:: GIVEN ENTRIES ::

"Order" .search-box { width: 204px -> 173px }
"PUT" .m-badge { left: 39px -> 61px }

:::
:: GIVEN ENTRIES ::

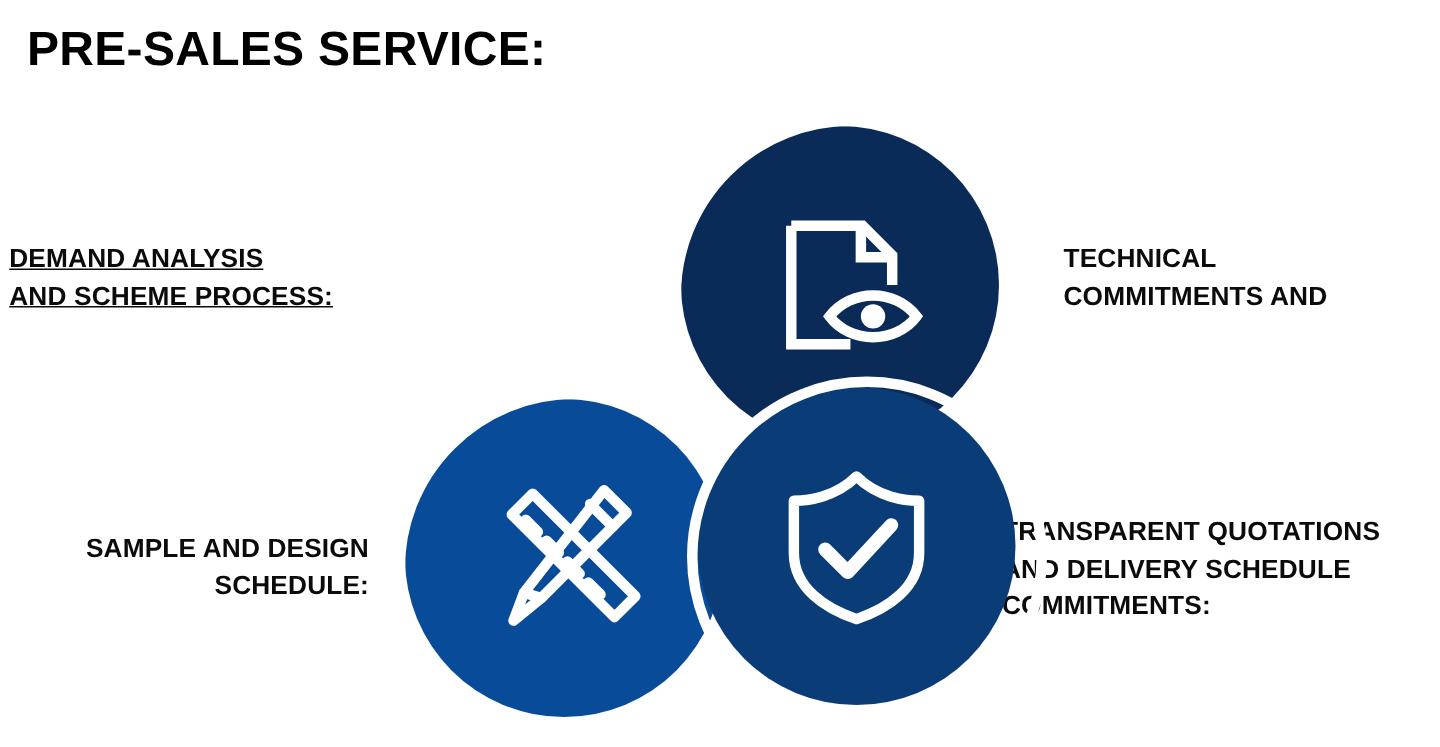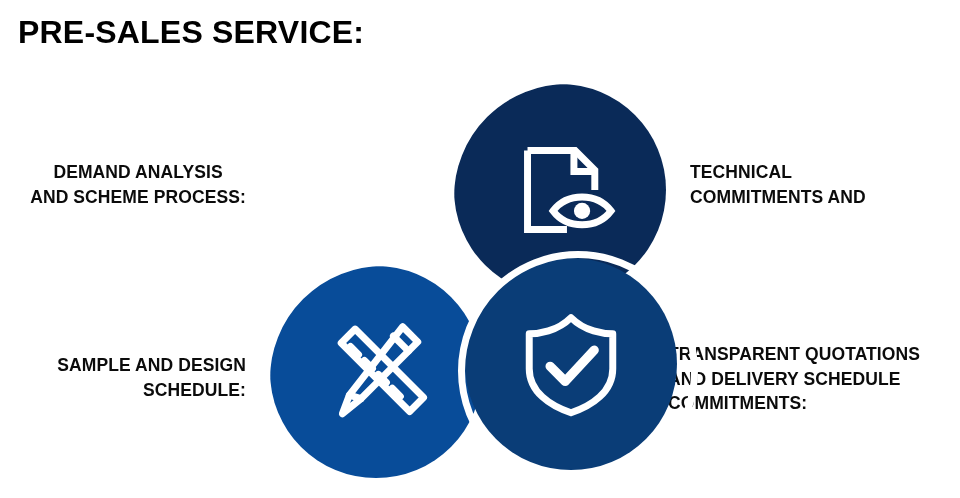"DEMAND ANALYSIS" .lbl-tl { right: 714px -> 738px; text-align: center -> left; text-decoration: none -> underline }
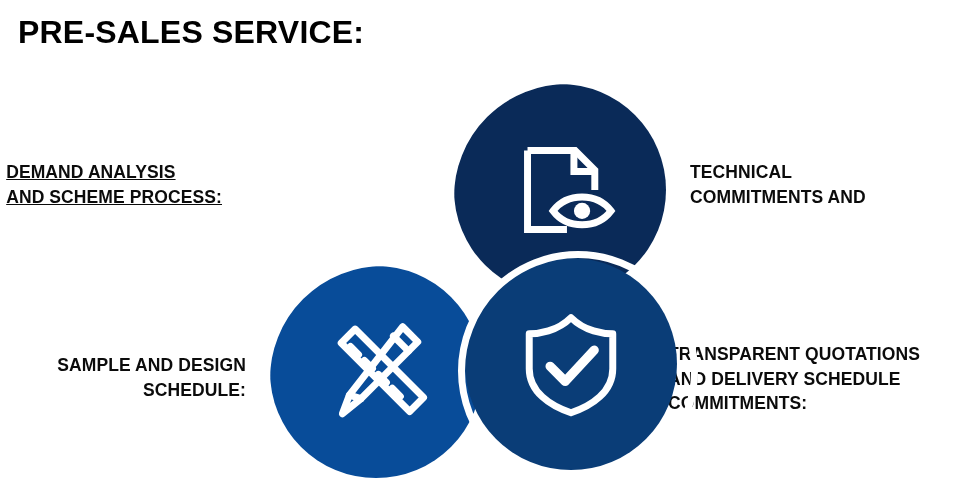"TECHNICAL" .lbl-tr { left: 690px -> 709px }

:::
:: GIVEN ENTRIES ::

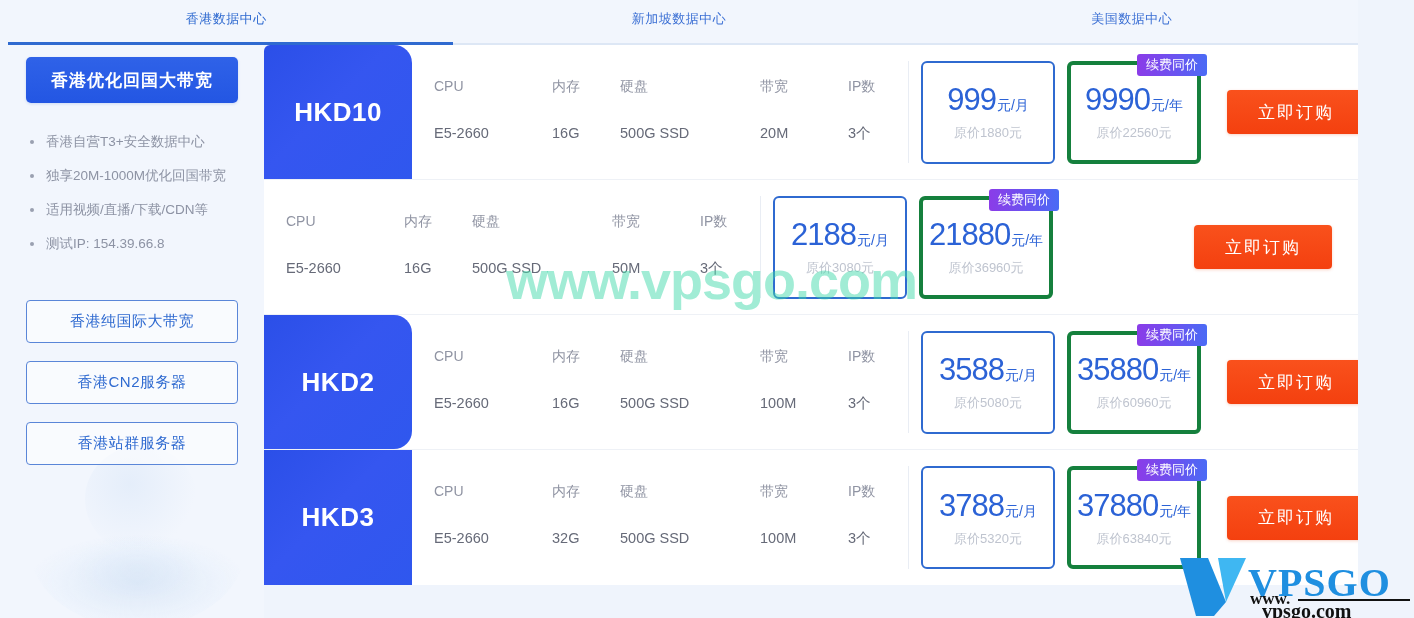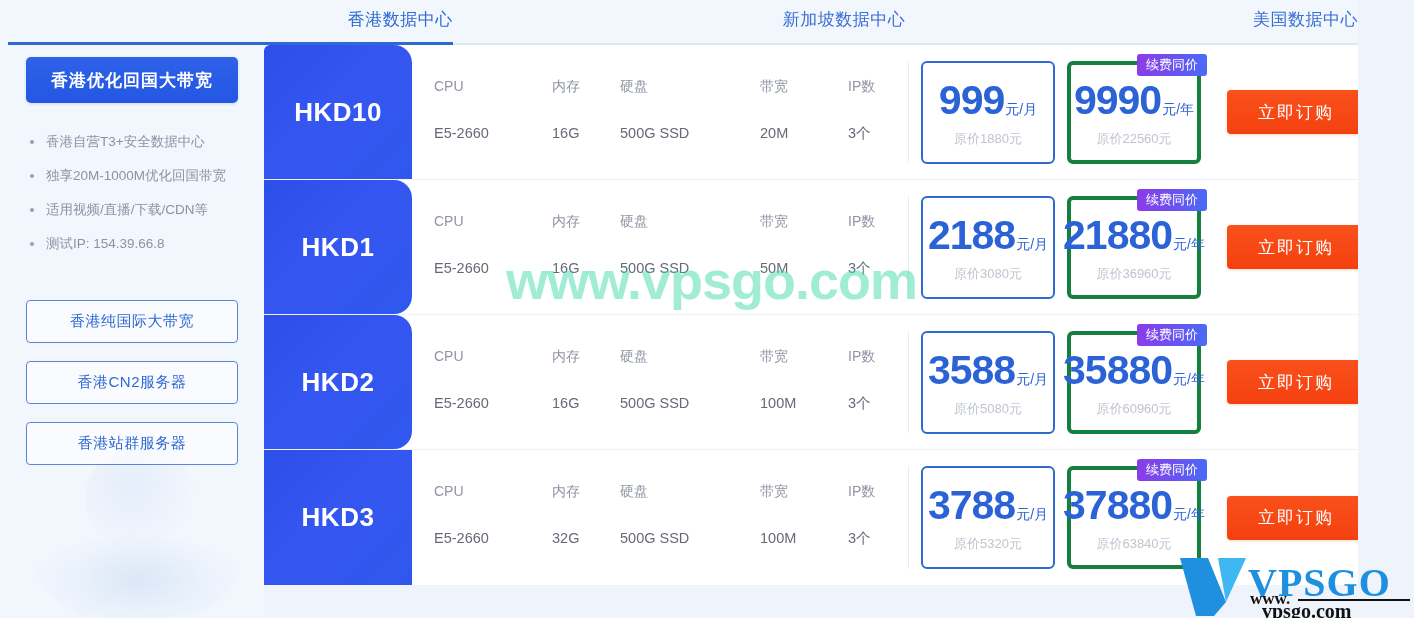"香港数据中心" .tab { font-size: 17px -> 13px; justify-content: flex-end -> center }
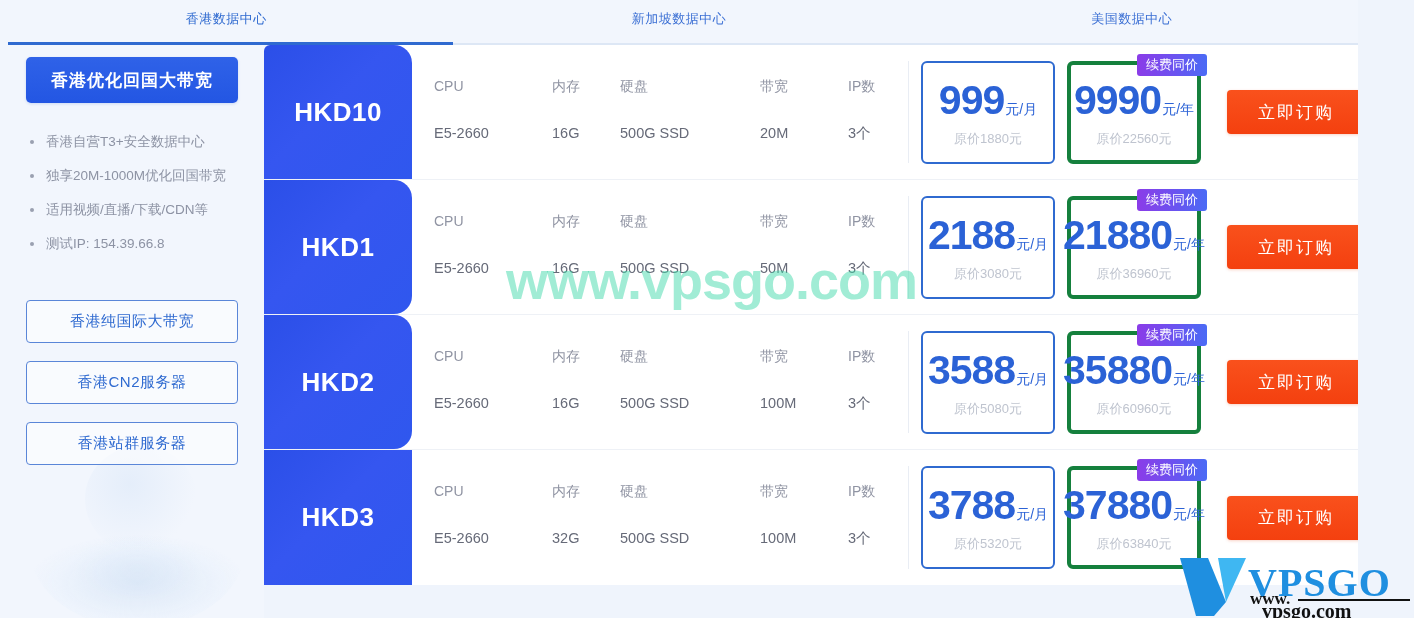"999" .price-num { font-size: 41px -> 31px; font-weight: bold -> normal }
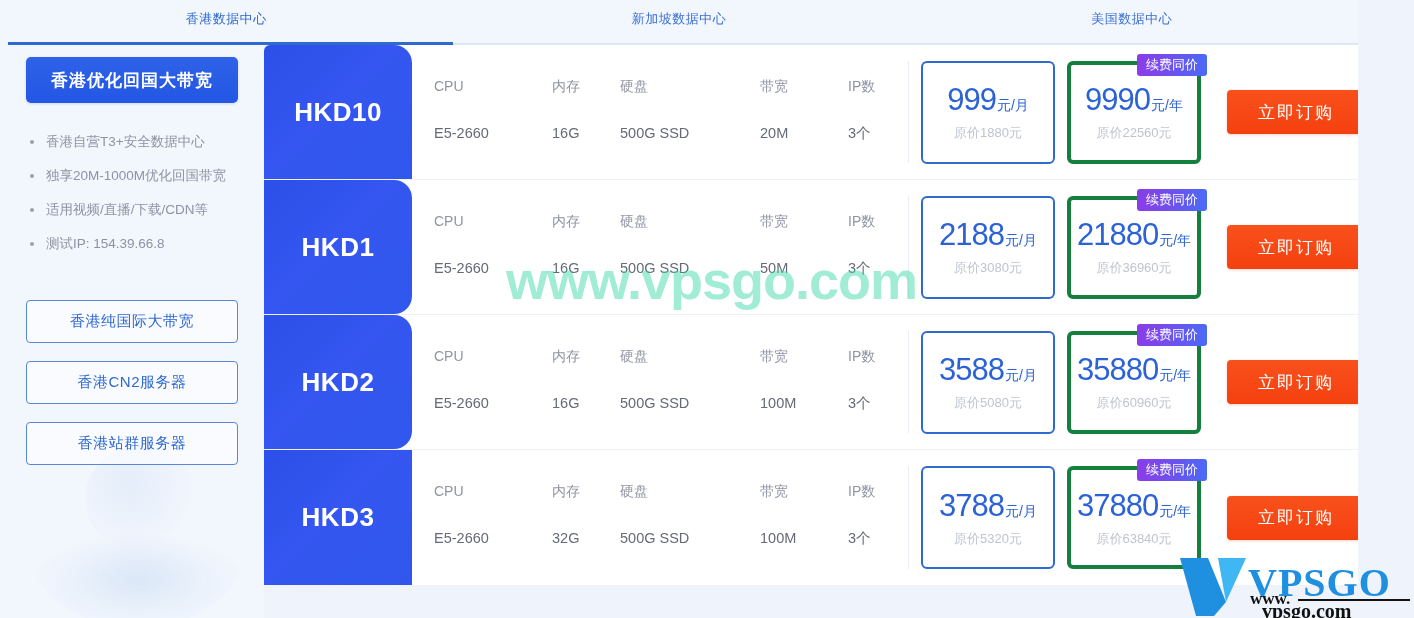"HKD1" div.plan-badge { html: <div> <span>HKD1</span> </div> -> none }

:::

REQUIRED WORK: Produce an exact reproduction of the listing above, limited to the lines starting at the line with "right: 714px ->" and ending at the line with "left: 690px ->", both kept, with every picture left out.

ANSWER SPACE:
"DEMAND ANALYSIS" .lbl-tl { right: 714px -> 738px; text-align: center -> left; text-decoration: none -> underline }
"TECHNICAL" .lbl-tr { left: 690px -> 709px }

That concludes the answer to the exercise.